Similar phenomena occur in many European countries. Almost everywhere, words of hate are voiced against all forms of diversity. Extremist movements and political parties register growing consensus. Europe as an area of exchanges, of the free movement of people, of reception, tolerance, equality, seems to be closing in on its past. In every Country political parties call upon citizens to reject diversity, to recover a nationalistic past, to discard more than 70 years of European peace. Some governments intend to rewrite history for purposes of nationalist propaganda, to the extent of calling into question the freedom of historical research. In this moment in time, France is direly affected by the virus of anti-Semitism.

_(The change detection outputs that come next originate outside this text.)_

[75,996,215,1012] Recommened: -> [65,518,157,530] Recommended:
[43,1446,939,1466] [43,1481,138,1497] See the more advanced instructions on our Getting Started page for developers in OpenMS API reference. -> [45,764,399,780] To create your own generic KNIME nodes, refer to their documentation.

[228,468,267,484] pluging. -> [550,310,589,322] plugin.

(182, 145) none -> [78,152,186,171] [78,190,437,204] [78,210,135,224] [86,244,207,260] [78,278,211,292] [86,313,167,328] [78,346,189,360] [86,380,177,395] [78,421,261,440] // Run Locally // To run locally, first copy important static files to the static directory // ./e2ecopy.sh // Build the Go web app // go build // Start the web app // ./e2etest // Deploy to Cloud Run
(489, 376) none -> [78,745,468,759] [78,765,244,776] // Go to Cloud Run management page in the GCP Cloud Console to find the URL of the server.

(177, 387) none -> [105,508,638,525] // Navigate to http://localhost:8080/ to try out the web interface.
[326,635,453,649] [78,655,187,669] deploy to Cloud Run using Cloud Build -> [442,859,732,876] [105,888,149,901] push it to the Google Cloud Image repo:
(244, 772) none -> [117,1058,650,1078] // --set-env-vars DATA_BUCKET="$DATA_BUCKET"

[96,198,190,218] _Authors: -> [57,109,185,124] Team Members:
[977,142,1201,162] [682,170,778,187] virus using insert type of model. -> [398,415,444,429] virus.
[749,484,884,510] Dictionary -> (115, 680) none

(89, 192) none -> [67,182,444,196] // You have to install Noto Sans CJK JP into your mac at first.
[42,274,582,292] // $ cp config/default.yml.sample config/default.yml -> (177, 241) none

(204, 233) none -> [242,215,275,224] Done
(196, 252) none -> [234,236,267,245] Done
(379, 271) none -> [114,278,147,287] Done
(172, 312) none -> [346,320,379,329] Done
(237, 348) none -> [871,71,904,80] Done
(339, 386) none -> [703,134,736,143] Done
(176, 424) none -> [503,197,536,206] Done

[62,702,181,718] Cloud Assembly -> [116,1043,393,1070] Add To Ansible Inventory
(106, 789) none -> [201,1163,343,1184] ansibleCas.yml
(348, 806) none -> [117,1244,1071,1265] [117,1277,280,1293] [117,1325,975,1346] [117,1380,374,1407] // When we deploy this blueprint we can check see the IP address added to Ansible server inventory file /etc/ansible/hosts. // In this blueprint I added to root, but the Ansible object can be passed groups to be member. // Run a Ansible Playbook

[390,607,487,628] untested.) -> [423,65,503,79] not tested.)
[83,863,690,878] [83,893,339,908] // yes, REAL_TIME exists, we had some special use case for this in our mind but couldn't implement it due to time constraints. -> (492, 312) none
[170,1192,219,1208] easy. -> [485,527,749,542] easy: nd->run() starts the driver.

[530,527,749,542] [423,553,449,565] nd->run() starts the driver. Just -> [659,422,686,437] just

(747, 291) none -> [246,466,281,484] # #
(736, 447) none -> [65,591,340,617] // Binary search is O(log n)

But it’s not an isolated virus. It spreads very rapidly, regardless of national borders: the whole of Europe is at risk.History never repeats itself exactly, our times are not the early 1930s. But we can’t act as if Auschwitz had never happened, as if the Shoah was not rooted in decades of anti-Semitic propaganda and hate that annihilated human conscience. We can’t act as if the peace that developed after the 1950s were an accomplished goal when the whole of history evidences the fragility of peace when demagogues seize power.
Our present times are a sad confirmation of the topical relevance of the fears expressed by Primo Levi, who said: “The idea of a new Auschwitz is not dead, nothing ever dies.”

Today both France and Europe as a whole, are affected by a new form of hatred, comparable to a disease. One hundreds years after the end of the First World War European Countries rise up against each other, undermined by the resurgence of  nationalism that makes us forget where we came from, the countless massacres of the twentieth century, oblivious to that fact that the period of peace, both at civil and international level, that Europe has known since 1945, is as exceptional as it is fragile.